M Fernandes¹,², R Araújo¹, G Almeida¹ and S Paredes²
¹JTA, The Data Scientists, Portugal
²Polytechnic Institute of Coimbra, Portugal  

This study addresses the segmentation of craquelure patterns in fine arts, a complex challenge due to the varied textures, colour transitions and canvas deformations typical in paintings. We advance this field by introducing supervised learning, manually labelling two distinct image datasets: one comprising greyscale images from the established Bucklow’s dataset; and the other consisting of image patches extracted from historical paintings, reflecting more realistic scenarios. We employ the B-COSFIRE model, originally developed for medical imaging, to enhance the detection and delineation of these complex patterns. This approach significantly boosts performance by optimising the model’s parameters using our labelled datasets.
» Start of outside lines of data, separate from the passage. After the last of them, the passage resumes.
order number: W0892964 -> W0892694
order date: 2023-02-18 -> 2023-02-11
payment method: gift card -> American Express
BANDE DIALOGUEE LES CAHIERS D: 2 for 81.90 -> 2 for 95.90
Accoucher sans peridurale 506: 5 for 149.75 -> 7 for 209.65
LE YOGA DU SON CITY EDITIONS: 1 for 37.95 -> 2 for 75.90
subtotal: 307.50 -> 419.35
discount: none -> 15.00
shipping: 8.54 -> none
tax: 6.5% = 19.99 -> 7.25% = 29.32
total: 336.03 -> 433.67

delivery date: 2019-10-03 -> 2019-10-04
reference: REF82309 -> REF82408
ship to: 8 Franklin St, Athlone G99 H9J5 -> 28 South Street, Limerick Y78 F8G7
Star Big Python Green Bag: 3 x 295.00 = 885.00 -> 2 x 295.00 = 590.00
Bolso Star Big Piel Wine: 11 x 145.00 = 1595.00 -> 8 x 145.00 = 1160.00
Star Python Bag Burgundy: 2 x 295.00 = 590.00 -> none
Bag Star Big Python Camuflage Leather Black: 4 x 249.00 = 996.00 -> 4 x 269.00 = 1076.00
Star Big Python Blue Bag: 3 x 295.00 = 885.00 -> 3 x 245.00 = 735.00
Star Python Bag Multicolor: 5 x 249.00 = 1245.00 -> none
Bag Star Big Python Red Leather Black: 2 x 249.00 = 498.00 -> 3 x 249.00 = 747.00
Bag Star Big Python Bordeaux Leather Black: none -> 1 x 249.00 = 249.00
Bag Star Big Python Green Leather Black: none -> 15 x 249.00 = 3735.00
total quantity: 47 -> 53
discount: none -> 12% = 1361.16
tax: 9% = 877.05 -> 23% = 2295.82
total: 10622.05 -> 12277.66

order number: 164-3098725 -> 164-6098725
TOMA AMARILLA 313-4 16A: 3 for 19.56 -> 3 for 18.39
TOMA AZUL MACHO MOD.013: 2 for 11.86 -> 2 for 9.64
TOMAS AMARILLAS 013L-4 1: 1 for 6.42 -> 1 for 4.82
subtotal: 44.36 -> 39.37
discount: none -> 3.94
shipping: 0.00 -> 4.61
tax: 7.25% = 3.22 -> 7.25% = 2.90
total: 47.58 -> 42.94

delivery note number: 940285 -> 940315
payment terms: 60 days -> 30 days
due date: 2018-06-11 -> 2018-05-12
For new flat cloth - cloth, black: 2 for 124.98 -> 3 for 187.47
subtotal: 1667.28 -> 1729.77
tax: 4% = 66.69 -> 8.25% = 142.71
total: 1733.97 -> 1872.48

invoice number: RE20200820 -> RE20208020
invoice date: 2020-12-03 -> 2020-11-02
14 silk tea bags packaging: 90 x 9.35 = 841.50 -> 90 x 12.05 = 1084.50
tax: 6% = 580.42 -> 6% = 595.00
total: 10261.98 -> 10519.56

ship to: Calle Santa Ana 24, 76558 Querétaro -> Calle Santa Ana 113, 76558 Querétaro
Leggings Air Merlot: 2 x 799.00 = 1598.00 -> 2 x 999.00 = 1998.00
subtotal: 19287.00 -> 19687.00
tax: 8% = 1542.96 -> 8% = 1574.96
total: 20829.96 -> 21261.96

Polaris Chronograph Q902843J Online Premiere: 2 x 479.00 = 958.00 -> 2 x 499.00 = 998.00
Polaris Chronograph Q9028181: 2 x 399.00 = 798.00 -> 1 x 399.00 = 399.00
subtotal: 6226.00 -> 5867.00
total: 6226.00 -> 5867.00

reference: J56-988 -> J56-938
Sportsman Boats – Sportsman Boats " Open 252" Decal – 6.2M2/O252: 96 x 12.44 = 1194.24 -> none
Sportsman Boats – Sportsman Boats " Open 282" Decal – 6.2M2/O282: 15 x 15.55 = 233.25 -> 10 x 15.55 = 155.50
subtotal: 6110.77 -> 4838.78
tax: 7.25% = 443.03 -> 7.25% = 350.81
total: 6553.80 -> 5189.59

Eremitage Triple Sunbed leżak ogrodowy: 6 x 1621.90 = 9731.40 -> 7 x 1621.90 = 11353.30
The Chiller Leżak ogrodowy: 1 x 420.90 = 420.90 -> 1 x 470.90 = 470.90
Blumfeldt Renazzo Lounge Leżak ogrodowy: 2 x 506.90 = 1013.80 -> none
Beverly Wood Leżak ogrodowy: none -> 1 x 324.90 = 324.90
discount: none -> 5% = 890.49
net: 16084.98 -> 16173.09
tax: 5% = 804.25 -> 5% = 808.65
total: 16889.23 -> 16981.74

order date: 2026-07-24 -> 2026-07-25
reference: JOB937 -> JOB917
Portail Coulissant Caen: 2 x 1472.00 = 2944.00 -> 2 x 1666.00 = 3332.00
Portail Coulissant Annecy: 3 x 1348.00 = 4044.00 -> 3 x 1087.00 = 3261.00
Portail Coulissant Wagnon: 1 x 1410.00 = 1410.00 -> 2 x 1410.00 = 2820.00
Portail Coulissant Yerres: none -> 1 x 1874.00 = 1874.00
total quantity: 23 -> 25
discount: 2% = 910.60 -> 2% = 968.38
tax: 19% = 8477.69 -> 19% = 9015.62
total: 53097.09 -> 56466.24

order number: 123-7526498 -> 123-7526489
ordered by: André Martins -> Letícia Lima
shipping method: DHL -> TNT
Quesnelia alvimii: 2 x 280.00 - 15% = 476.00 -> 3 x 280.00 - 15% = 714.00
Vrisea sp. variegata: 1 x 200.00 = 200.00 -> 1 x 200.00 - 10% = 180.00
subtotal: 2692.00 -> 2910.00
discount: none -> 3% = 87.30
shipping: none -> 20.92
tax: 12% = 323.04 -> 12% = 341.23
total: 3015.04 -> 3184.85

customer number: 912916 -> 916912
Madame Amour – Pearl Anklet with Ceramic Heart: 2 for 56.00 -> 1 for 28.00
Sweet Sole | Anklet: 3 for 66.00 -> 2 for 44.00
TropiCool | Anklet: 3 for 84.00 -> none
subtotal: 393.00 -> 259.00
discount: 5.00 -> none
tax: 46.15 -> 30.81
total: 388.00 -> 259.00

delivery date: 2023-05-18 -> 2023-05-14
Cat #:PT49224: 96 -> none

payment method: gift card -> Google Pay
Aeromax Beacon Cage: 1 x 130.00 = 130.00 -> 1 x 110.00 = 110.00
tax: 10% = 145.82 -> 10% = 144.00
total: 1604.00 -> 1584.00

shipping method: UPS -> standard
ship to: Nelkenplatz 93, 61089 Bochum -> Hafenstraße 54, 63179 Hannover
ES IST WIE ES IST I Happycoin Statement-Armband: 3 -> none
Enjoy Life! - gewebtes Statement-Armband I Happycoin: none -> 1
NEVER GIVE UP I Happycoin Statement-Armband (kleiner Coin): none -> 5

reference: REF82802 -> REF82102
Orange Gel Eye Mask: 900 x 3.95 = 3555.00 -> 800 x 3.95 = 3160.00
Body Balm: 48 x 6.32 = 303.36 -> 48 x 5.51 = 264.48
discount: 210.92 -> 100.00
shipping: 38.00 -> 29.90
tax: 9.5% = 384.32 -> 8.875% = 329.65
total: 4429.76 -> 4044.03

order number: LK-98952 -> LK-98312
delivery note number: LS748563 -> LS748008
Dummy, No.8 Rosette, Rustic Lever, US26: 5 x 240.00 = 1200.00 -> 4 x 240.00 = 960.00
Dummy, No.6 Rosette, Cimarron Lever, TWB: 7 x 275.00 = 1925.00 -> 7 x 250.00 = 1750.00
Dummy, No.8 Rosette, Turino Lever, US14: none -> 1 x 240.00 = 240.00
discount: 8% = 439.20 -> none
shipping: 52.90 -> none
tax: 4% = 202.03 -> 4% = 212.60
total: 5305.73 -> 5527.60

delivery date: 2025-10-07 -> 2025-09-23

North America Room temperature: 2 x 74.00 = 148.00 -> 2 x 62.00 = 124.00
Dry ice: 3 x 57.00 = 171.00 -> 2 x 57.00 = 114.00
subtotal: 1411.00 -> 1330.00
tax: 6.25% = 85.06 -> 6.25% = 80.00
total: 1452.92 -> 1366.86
We qualitatively compare the B-COSFIRE model’s effectiveness against a state-of-the-art segmentation model. Our findings demonstrate that supervised learning significantly improves the ability of the model ability to accurately identify and segment craquelure, underscoring its potential in the domain of fine art analysis.

Keywords: curvilinear structure segmentation, craquelure extraction, computer vision, supervised learning, fine arts.